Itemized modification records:

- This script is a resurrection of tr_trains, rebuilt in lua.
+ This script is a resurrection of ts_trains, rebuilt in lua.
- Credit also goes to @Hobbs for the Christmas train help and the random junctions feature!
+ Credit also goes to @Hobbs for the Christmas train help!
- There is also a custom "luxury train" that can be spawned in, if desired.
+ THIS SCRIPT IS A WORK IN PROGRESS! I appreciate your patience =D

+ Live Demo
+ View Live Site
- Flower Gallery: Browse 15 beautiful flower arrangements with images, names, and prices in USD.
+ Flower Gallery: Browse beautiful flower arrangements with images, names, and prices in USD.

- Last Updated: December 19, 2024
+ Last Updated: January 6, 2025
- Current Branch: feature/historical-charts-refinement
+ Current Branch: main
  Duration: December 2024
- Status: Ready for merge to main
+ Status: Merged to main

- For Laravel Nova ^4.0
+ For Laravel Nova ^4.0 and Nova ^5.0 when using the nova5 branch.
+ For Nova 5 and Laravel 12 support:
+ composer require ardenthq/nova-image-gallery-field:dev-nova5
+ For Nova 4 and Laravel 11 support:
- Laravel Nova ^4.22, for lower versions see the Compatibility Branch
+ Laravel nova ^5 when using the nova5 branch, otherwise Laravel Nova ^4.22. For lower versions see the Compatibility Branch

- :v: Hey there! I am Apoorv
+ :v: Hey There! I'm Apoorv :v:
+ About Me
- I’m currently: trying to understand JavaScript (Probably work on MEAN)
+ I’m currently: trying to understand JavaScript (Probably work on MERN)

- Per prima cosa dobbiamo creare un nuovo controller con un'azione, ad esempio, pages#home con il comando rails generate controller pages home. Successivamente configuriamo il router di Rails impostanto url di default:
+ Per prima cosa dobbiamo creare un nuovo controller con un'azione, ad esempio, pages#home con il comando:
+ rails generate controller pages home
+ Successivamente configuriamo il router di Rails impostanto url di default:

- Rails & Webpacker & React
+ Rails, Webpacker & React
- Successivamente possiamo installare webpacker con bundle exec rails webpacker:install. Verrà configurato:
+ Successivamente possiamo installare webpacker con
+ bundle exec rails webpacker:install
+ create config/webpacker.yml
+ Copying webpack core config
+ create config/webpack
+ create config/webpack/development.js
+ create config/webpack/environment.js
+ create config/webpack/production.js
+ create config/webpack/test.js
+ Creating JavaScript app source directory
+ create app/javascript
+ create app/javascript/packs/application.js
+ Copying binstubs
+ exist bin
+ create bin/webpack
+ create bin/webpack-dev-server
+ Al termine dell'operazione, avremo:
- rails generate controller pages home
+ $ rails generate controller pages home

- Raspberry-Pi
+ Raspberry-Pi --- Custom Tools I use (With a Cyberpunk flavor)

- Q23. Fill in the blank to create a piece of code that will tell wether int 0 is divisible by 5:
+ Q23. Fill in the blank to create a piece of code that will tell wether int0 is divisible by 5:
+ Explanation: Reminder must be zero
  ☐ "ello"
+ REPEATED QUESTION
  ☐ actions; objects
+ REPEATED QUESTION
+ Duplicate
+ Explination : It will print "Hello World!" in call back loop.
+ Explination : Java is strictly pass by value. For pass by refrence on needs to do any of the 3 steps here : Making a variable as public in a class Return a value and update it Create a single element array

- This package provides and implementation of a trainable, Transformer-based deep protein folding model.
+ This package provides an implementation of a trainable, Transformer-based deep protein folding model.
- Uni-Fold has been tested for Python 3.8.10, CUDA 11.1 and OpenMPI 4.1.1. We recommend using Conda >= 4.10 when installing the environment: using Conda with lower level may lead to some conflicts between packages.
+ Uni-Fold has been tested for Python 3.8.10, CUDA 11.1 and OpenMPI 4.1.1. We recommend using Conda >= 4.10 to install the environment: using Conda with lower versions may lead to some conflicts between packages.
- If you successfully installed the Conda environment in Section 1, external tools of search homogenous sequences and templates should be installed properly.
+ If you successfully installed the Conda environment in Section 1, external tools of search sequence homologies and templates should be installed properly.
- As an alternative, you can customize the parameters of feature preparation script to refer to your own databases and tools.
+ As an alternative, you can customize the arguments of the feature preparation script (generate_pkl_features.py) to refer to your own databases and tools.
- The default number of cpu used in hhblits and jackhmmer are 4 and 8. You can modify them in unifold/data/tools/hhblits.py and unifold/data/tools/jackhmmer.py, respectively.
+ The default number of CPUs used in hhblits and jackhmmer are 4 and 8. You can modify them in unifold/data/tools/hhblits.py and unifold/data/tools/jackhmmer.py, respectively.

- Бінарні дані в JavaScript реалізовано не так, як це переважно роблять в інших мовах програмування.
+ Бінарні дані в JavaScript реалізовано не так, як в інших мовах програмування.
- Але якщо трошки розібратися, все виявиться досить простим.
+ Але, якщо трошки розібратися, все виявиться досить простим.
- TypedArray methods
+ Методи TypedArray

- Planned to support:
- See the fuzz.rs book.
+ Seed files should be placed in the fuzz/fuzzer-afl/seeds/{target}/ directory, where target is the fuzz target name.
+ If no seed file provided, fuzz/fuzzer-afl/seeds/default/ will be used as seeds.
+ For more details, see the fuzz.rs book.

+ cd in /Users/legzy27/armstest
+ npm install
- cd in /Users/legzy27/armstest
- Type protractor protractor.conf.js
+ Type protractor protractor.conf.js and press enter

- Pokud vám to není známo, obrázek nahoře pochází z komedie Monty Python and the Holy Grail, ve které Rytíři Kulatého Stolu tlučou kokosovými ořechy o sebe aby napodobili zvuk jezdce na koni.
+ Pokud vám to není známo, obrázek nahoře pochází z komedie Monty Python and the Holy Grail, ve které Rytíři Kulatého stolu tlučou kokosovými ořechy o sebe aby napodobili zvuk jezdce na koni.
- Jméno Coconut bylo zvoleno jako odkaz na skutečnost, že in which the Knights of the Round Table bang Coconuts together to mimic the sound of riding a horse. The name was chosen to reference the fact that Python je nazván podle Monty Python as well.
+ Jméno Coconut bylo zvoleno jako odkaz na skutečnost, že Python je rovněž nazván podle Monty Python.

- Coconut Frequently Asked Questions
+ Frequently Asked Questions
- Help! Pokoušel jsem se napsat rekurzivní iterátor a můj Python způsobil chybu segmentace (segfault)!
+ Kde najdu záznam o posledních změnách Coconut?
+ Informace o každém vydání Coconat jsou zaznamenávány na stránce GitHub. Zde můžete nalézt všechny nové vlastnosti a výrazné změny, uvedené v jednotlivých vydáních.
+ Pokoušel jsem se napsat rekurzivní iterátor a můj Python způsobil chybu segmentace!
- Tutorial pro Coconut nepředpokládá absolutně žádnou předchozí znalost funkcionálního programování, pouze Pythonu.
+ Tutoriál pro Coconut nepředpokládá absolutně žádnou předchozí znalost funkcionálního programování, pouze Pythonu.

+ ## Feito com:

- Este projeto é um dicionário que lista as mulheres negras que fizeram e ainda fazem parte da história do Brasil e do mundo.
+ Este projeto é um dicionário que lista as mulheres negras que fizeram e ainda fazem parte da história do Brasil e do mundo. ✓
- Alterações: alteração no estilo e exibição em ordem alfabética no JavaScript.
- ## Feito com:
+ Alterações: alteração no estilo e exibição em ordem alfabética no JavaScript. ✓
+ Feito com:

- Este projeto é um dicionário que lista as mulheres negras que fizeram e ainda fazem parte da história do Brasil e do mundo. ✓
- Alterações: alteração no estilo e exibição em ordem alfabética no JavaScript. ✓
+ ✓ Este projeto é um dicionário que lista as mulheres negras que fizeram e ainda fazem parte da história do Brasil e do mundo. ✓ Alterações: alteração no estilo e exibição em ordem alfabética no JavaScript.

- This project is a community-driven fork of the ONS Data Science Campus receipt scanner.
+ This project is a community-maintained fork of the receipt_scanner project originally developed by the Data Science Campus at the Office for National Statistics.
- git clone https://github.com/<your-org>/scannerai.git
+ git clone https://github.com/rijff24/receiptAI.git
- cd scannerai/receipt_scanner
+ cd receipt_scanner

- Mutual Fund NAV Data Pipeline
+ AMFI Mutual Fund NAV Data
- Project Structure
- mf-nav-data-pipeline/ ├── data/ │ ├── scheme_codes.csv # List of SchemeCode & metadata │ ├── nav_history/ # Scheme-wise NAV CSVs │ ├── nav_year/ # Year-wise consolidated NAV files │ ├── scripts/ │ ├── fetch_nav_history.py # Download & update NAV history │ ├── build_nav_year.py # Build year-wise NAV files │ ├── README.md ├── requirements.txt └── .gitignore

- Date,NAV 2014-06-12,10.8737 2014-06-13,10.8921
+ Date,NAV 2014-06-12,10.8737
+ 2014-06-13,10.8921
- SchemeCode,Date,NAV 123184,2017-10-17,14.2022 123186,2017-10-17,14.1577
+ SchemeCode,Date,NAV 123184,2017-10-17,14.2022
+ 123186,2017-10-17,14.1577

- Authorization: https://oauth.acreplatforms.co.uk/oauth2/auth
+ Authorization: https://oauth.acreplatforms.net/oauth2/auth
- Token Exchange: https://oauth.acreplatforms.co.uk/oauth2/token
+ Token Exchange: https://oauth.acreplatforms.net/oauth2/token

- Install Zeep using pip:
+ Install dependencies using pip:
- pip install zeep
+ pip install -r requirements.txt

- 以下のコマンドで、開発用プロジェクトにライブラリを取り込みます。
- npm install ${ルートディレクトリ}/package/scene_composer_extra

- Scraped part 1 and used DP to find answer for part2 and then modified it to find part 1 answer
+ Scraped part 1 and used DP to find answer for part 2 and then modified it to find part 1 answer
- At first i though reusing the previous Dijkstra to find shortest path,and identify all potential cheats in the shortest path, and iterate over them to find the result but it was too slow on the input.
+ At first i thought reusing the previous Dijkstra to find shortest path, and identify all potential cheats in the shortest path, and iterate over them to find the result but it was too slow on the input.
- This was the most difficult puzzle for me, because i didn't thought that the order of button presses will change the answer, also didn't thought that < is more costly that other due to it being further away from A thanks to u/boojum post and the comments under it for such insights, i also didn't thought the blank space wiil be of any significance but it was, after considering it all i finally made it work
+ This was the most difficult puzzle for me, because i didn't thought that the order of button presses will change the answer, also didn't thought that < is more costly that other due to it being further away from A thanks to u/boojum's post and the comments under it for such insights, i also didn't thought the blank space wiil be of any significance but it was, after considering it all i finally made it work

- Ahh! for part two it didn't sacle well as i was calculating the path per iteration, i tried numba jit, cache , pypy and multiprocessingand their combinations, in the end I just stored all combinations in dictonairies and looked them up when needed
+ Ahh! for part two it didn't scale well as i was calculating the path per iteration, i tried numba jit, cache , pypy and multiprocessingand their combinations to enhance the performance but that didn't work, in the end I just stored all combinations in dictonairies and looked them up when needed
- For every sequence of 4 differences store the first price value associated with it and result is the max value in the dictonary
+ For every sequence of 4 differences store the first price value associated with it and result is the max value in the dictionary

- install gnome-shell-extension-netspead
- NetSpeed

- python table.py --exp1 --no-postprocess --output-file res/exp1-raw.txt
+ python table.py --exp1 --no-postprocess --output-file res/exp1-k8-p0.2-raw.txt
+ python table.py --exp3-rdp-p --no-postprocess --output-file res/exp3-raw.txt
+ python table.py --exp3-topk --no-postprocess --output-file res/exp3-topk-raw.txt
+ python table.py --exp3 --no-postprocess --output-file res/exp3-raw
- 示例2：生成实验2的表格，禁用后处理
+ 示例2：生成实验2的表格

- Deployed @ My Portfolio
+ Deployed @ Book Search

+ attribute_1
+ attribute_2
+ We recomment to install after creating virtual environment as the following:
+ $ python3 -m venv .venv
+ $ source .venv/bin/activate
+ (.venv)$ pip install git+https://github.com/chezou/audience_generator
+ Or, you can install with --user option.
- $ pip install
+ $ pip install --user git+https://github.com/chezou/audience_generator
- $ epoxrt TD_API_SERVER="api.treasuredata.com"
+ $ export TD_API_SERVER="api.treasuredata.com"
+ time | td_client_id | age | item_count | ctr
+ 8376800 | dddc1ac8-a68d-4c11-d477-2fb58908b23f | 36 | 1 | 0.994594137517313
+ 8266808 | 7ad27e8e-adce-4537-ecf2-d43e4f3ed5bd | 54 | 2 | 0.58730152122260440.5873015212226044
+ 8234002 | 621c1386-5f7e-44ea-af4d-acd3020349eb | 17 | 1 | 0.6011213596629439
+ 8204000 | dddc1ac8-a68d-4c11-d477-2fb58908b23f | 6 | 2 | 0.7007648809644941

ABOUT THIS TASK: Print the records verbatim, stopping after the "- There is also" line.

COMPLETED TASK:
- This script is a resurrection of tr_trains, rebuilt in lua.
+ This script is a resurrection of ts_trains, rebuilt in lua.
- Credit also goes to @Hobbs for the Christmas train help and the random junctions feature!
+ Credit also goes to @Hobbs for the Christmas train help!
- There is also a custom "luxury train" that can be spawned in, if desired.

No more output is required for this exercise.